--- Source material Enclosed Below ---

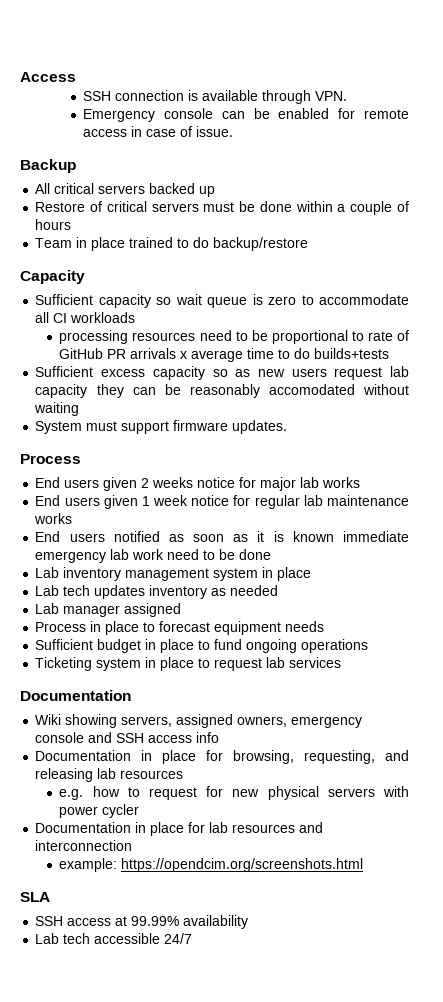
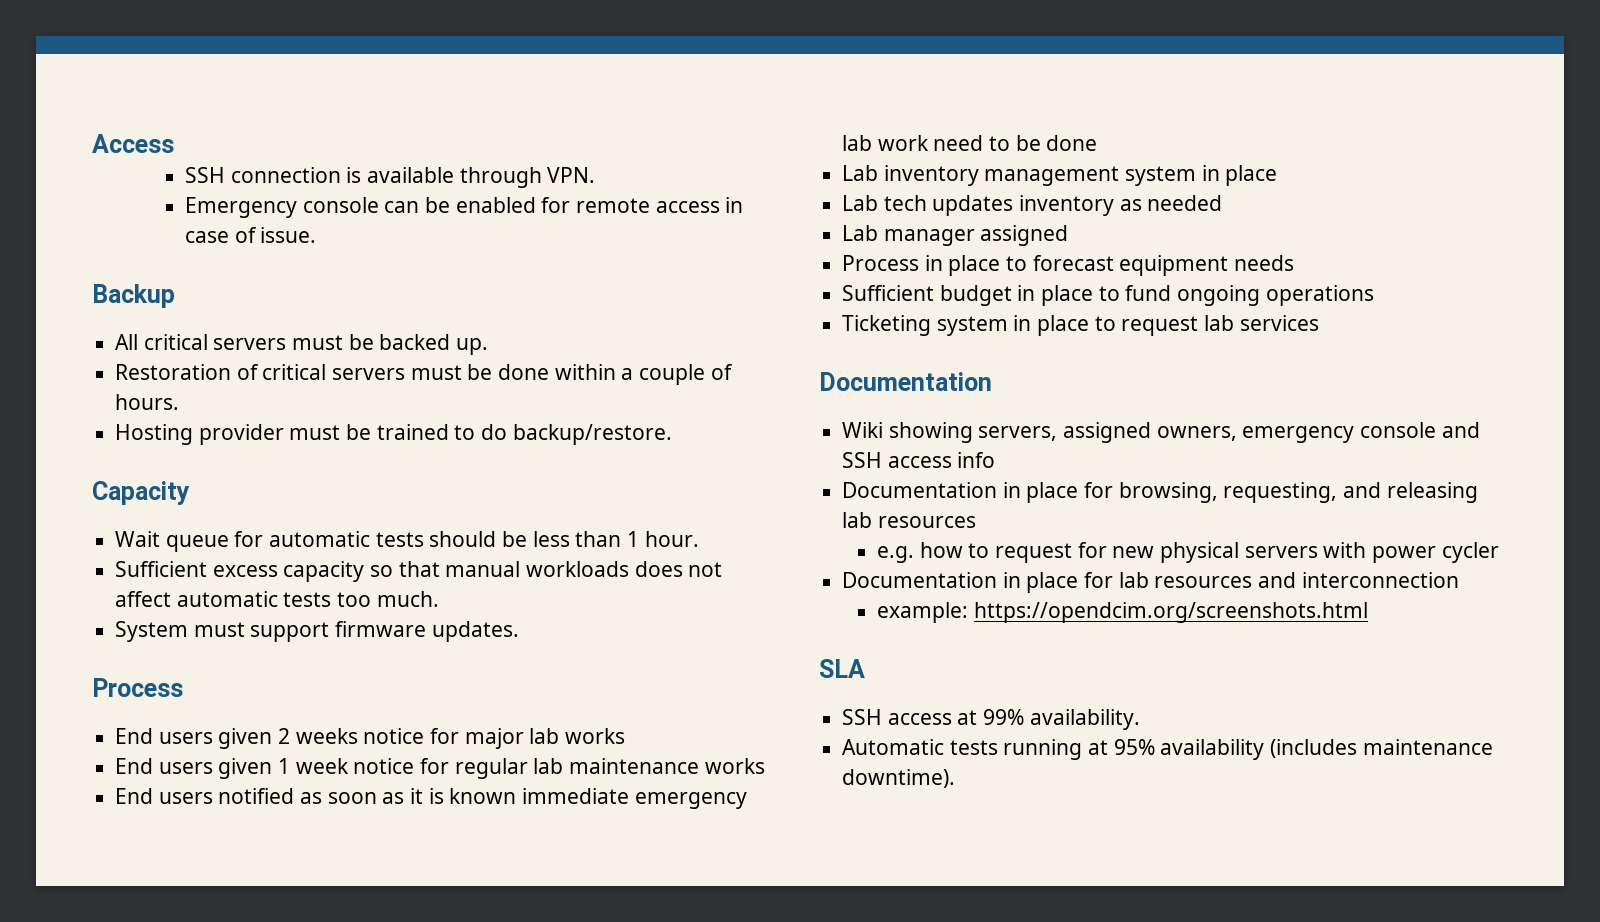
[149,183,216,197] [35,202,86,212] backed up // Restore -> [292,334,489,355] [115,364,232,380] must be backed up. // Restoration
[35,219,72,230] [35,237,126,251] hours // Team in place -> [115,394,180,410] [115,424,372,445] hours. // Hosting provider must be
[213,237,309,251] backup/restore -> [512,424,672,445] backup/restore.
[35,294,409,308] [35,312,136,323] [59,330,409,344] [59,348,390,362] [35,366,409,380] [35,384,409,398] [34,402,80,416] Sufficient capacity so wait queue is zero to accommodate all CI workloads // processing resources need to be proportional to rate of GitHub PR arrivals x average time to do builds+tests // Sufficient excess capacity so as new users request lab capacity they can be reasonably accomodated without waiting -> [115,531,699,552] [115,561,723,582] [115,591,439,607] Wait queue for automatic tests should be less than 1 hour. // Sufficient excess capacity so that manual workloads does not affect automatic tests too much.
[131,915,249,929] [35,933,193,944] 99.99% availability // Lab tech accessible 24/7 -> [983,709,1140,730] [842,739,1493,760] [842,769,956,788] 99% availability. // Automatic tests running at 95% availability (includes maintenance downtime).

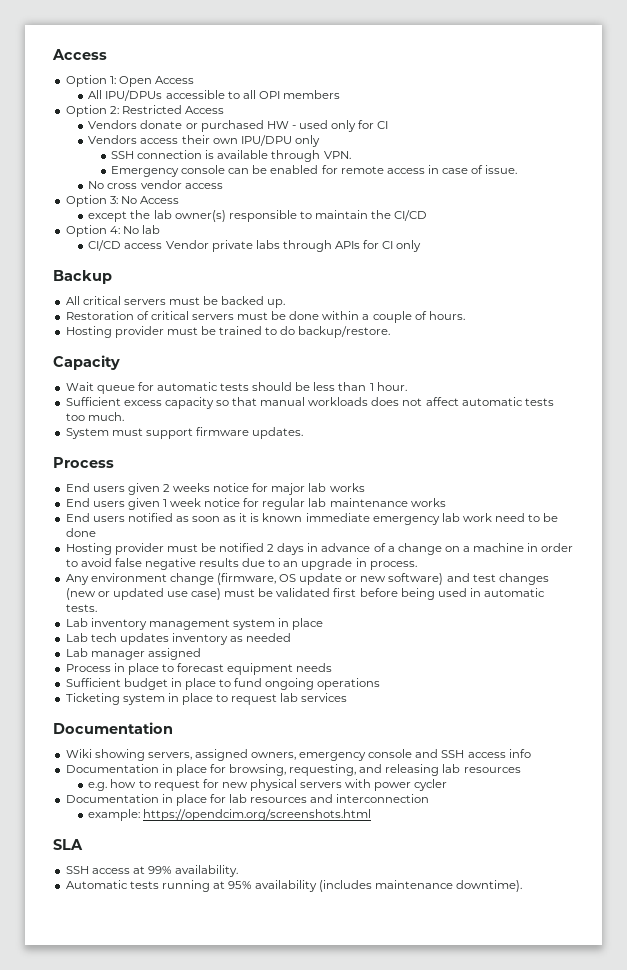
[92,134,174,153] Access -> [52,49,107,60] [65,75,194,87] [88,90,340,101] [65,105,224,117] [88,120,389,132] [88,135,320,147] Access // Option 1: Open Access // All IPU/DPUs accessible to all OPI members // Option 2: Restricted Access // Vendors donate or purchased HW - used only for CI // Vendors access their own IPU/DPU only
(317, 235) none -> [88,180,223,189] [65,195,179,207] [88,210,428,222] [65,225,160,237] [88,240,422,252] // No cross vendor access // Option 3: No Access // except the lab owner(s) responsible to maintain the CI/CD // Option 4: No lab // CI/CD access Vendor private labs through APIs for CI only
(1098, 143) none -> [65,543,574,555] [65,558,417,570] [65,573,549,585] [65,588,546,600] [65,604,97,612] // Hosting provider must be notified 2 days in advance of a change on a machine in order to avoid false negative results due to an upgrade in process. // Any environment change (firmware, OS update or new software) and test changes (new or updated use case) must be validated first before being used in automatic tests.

--- End of Enclosed Source material ---
--- Source material Enclosed Below ---

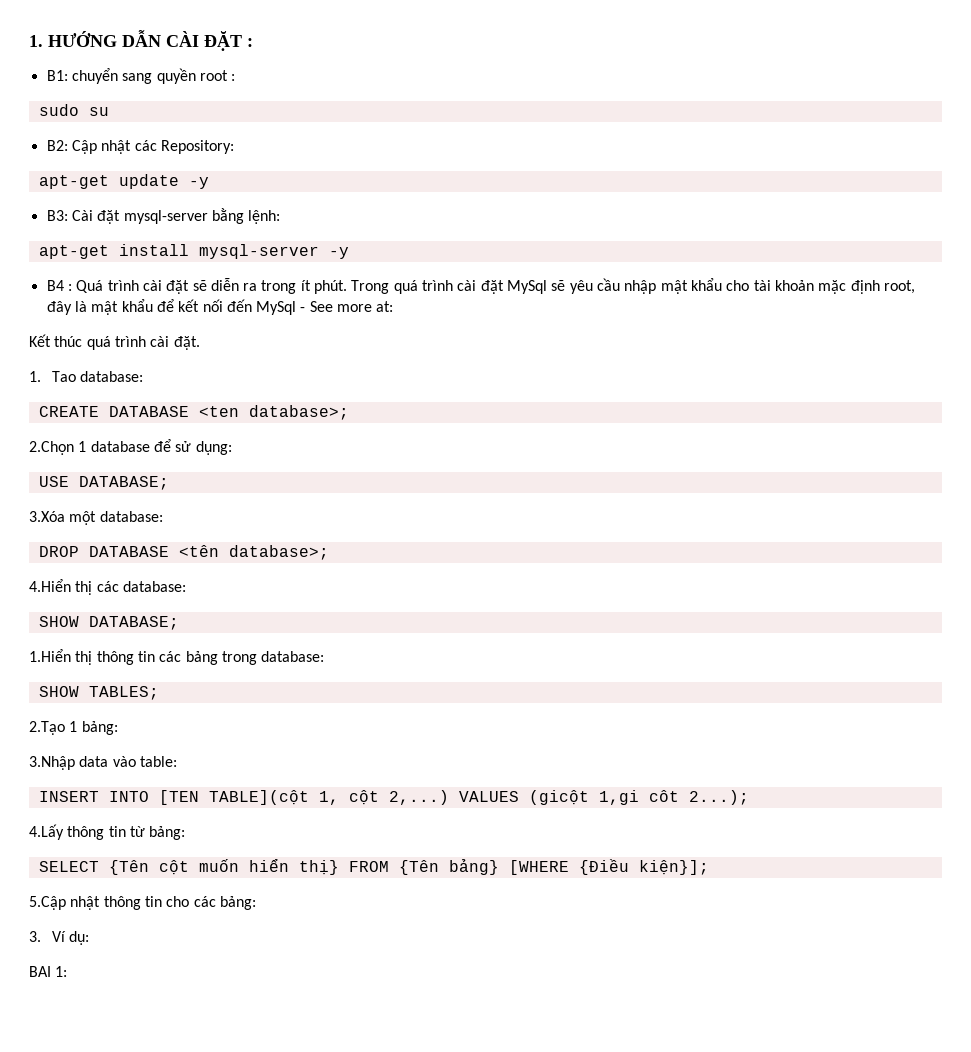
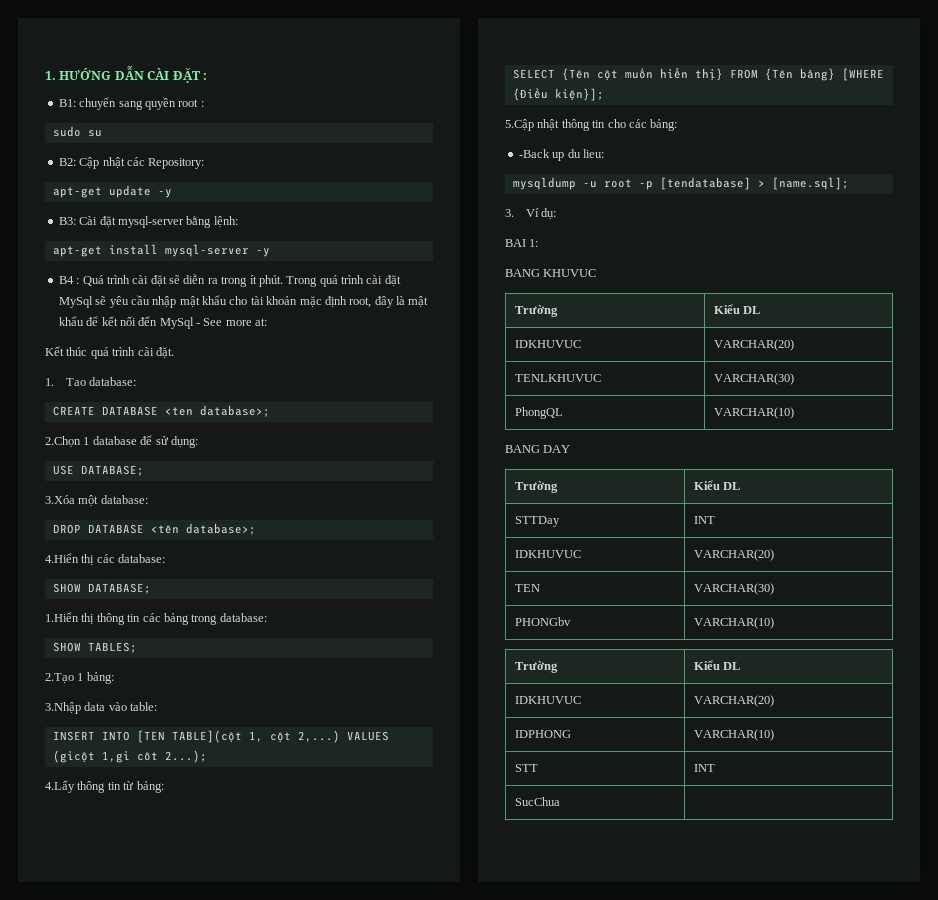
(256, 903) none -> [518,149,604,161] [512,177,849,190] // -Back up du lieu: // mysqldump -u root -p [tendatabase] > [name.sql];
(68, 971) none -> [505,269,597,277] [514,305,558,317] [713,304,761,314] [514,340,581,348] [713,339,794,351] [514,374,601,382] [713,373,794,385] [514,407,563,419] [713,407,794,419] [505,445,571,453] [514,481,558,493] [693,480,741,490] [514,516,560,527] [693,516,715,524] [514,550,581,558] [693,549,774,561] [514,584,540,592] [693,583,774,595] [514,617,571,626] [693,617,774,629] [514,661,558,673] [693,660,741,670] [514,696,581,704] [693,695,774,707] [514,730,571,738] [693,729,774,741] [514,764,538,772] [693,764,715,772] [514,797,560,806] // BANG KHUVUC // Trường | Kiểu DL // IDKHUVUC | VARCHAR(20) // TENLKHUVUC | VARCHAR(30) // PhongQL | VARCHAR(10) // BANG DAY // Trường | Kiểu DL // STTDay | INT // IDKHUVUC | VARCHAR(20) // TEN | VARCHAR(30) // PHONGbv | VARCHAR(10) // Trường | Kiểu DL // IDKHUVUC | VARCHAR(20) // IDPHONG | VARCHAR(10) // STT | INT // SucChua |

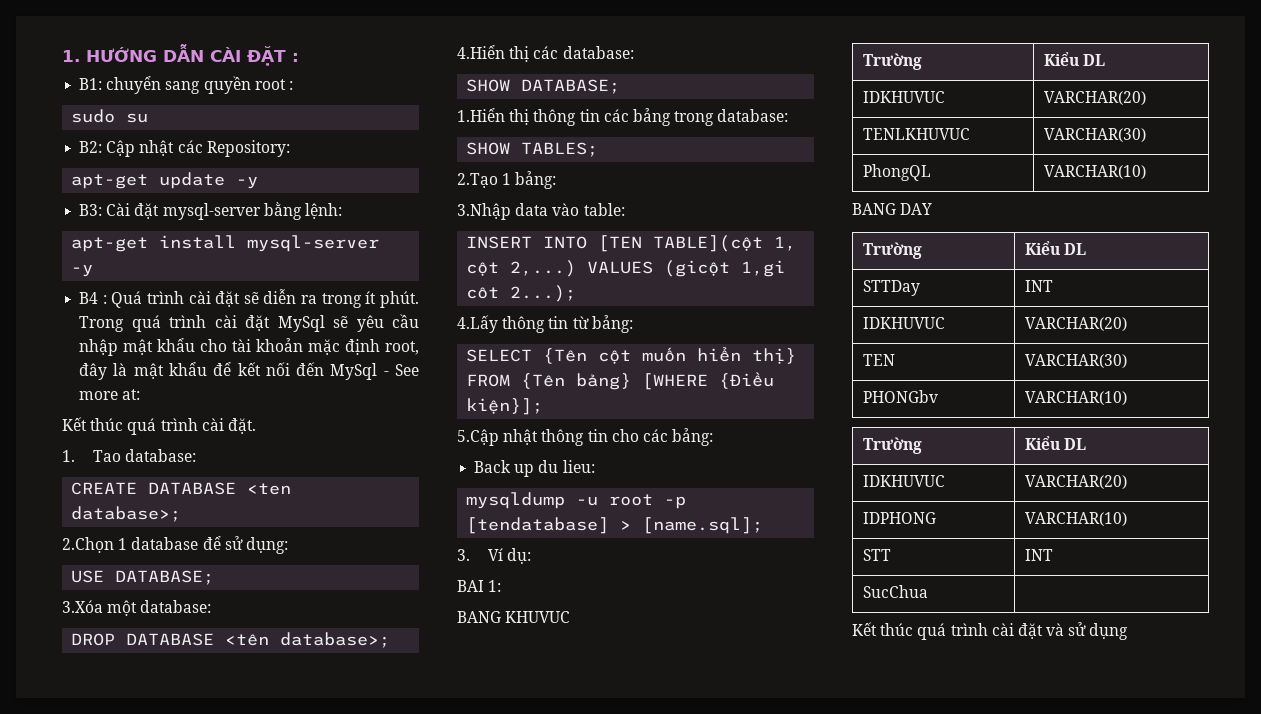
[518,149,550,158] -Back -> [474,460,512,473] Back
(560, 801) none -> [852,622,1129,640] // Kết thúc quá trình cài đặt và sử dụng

--- End of Enclosed Source material ---
--- Source material Enclosed Below ---

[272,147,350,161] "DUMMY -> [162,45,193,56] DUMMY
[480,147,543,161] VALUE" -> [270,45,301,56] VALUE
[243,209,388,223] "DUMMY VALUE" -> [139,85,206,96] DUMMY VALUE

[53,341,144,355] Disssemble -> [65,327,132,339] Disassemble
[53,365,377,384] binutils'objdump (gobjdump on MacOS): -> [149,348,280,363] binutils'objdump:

--- End of Enclosed Source material ---

→ Try it: Quote word for word only the lines above from the one containing "[35,294,409,308] [35,312,136,323] [59,330,409,344]" through the one containing "[92,134,174,153] Access ->". Pictures stay out of your copy.

→ Exercise solution:
[35,294,409,308] [35,312,136,323] [59,330,409,344] [59,348,390,362] [35,366,409,380] [35,384,409,398] [34,402,80,416] Sufficient capacity so wait queue is zero to accommodate all CI workloads // processing resources need to be proportional to rate of GitHub PR arrivals x average time to do builds+tests // Sufficient excess capacity so as new users request lab capacity they can be reasonably accomodated without waiting -> [115,531,699,552] [115,561,723,582] [115,591,439,607] Wait queue for automatic tests should be less than 1 hour. // Sufficient excess capacity so that manual workloads does not affect automatic tests too much.
[131,915,249,929] [35,933,193,944] 99.99% availability // Lab tech accessible 24/7 -> [983,709,1140,730] [842,739,1493,760] [842,769,956,788] 99% availability. // Automatic tests running at 95% availability (includes maintenance downtime).

[92,134,174,153] Access -> [52,49,107,60] [65,75,194,87] [88,90,340,101] [65,105,224,117] [88,120,389,132] [88,135,320,147] Access // Option 1: Open Access // All IPU/DPUs accessible to all OPI members // Option 2: Restricted Access // Vendors donate or purchased HW - used only for CI // Vendors access their own IPU/DPU only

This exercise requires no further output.